Dit werk bewijst overigens hoe het humanisme in Stuiveling het révolutionnaire vervangt. Zelfs als het humanisme hier gezien wordt als een soort grondslag van het socialisme, dan nog zou Stuiveling's liefde voor de figuur van Erasmus erop kunnen wijzen hoe de ‘schatkamer van de studie’ hem zou kunnen troosten waar de ‘ontwikkeling der wereld’ hem heeft teleurgesteld.

Erasmus is in de nederlandse letteren van onze tijd zeker een onderschat drama, te meer waar de opvatting ervan de keuze van het onderwerp juist rechtvaardigt. Had Stuiveling een romantischer, bewogener held gekozen, hij had wellicht meer succes gehad. Hij verdient in de gegeven situatie extra lof, omdat hij boeiend heeft weten te zijn (men leest het stuk zonder inzinking van aandacht van begin tot eind) en toch de effectvolle hulpmiddelen heeft versmaad, die hij volkomen gerechtigd zou zijn geweest, historisch èn poëtisch èn dramatisch, in zijn stuk aan te wenden. Ware Stuiveling slechts de dichter van Erasmus en Thuisreis, dan zou hij als zodanig een figuur zijn, die meer telt dan hij het op het ogenblik ‘officieel’ doet, - als scheppend kunstenaar, wel te verstaan.
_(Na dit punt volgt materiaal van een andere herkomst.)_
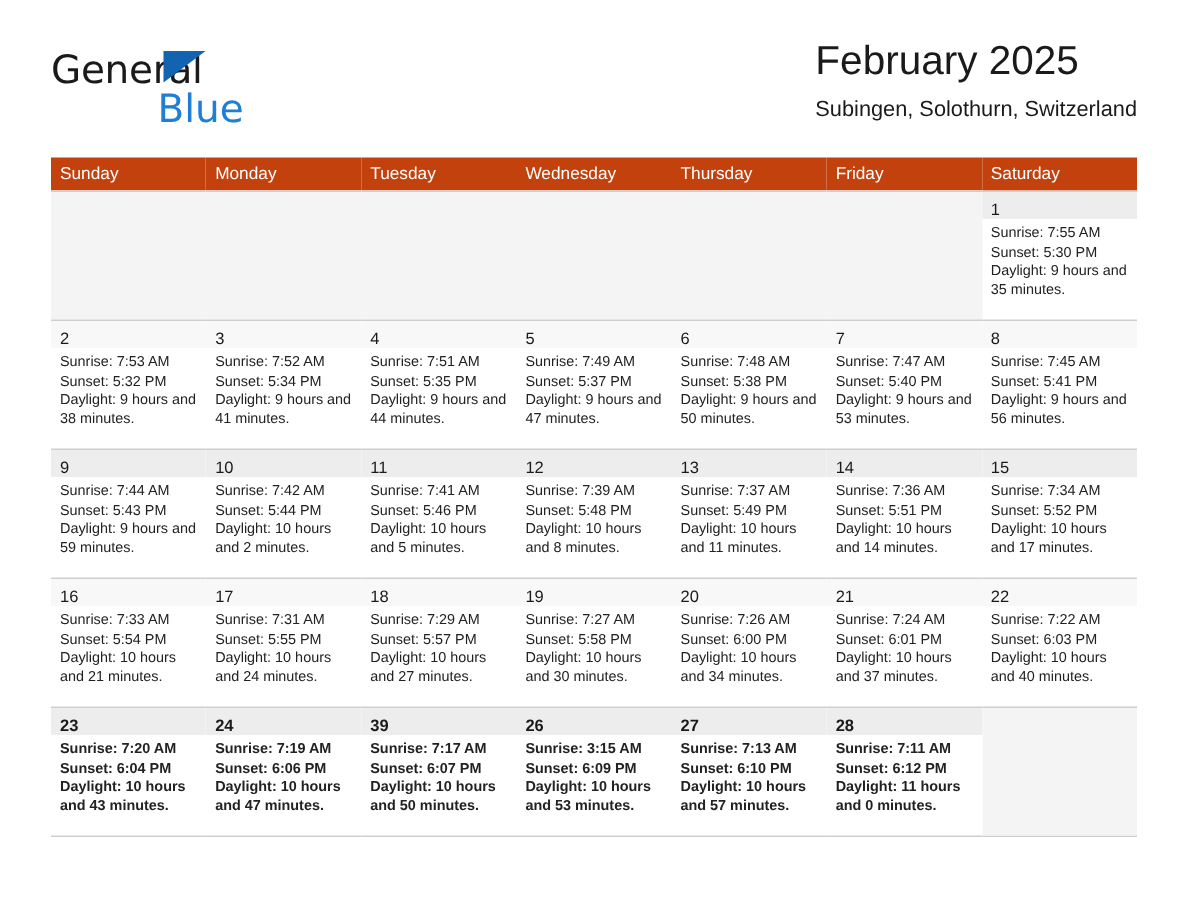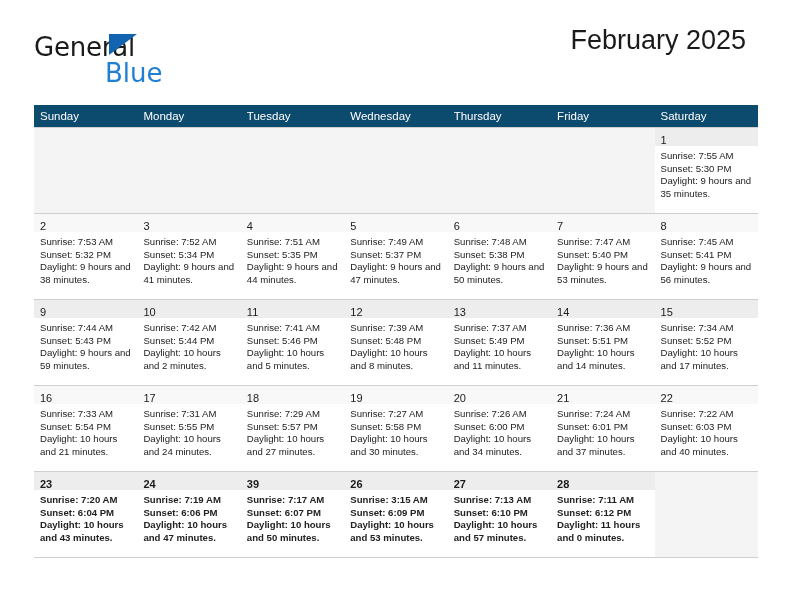"February 2025" .title-block { right: 12px -> 0 }
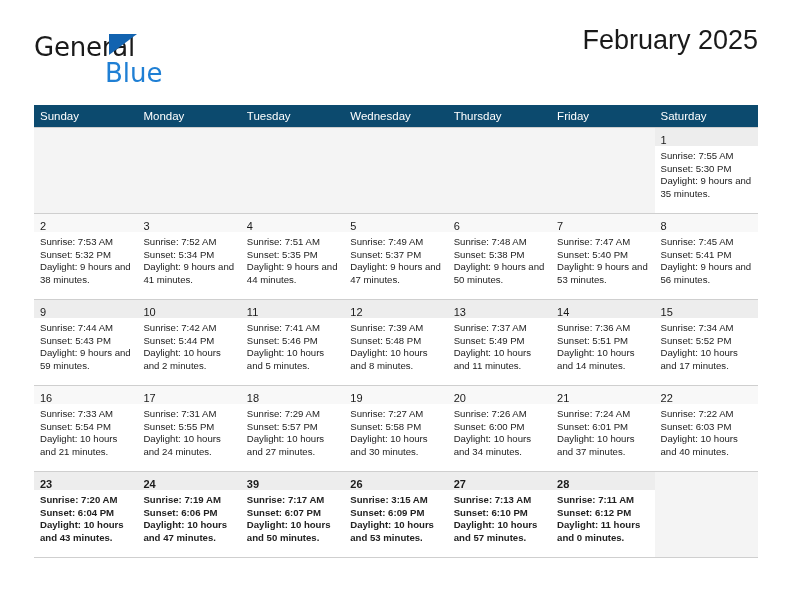"Subingen, Solothurn, Switzerland" div.cal-subtitle { html: none -> <div>Subingen, Solothurn, Switzerland</div> }
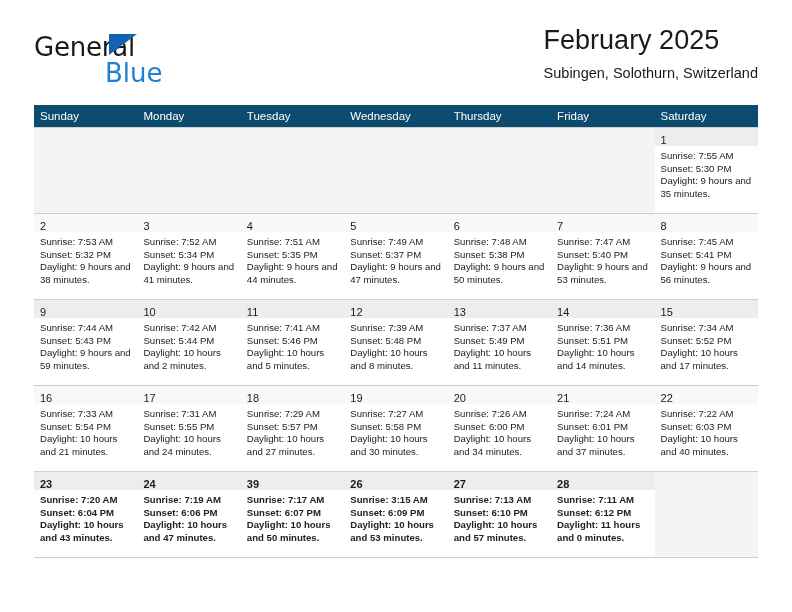"Sunday" .calendar th { background: #0c4a6e -> #c2410c }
Als literatuurhistoricus immers wordt hij zeker niet onder-

[p. 526]

schat: dr Stuiveling is iemand die in ruime mate de waardering geniet, welke men de dichter Garmt Stuiveling slechts geeft onder voorbehoud. Niet geheel ten onrechte overigens; want zou men de literatuurhistorie met de poëzie op één lijn kunnen stellen, dan heeft hij als literatuurhistoricus tot dusver zeker veel meer dan als dichter gepresteerd; wat zeggen wil dat zijn werkzaamheid op dit gebied oorspronkelijker en belangrijker is geweest dan op dat andere.

In dit artikel moet ik mij echter tot de dichter bepalen. Er zal gelegenheid zijn Stuiveling als literatuurhistoricus te beschouwen, wanneer de volledige en drievoudige Perk-uitgave verschenen is, die hij nu onder handen heeft.